Despite conspiracy theorists routinely tying coronavirus to the installation of 5G internet apparatus, the pandemic has led to what could be a “significant delay” in the technology’s roll out. Even short-term delays in 5G could see operators having to reallocate some of the money earmarked for its roll out to other areas in the interim – further delaying its deployment.

However, this could be further stifling the economic recovery, as companies of all shapes and sizes are now relying on new technologies to boost their opportunities in the coming years. One recent study by STL Partners found 5G could be worth $1.5 trillion to the global economy by 2030, for example, with next generation networks stimulating growth and driving productivity at a time when countries are struggling with reduced activity due to the pandemic.

Total open innovation platform and clusters: 5G upgrade cost, benefit and CBR, UK

In the UK, Ericsson has played a leading role in combatting the slow-down in relation to 5G’s roll-out, prioritising its deployment at a crucial time for Britain’s economy. As Covid-19 has driven greater demand for connectivity and highlighted the need for infrastructure investment and wide scale digitalisation, the firm has collaborated with Qualcomm to commission a new report from Analysys Mason, in order to illustrate just how much the UK could benefit from an accelerated upgrade.

According to Analysys Mason’s modelling, as a total ‘open innovation platform’, 5G networks in the UK can deliver £14.8 billion in additional economic growth, at a cost of just £3 billion – equating to a cost-benefit ratio of 5.2 benefit to cost. In terms of which sectors of the economy will benefit most, the study suggests the Smart Production and Smart Urban clusters will enjoy the biggest boost against cost, at £4.1 billion and £4.5 billion respectively.

At the same time, agriculture could see a major boost from 5G – something which could come at a vital moment for the British market. With food shortages already being reported following the culmination of Brexit, UK farming needs to crank up its production in the coming period, and while it would see a cost of £0.6 billion, agriculture could enjoy £2.2 billion in benefits via the implementation of 5G.

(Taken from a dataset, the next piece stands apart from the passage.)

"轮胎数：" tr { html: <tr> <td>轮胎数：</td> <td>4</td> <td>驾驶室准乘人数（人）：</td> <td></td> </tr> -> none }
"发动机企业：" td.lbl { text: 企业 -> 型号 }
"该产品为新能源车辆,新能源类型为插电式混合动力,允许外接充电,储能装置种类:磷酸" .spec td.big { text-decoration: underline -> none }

Use cases: 5G upgrade cost, benefit and CBR, UK

In order to realise such potential, however, Analysys Mason suggests that the UK will need to drastically up its game. When it comes to existing 5G coverage, the UK lags behind global leaders in Asia and is in the middle of the pack compared to neighbouring European economies. While 30% of its population currently has access to 5G, a similar proportion to Germany and Sweden, the UK trails a number of other European nations, including the Netherlands, where 40% of the population has access, Finland where half of the population has it, and market leader Switzerland, where 90% can use 5G.

To rectify this, researchers suggest that the UK needs to do all it can to remove unnecessary barriers to the commercial deployment of 5G, and provide targeted public funding where it can truly make a difference. According to Analysys Mason, just £800 million in public funds could deliver economic benefits worth over £2.5 billion for example, if invested in innovative 5G use cases including fixed wireless access, smart automotive and healthcare.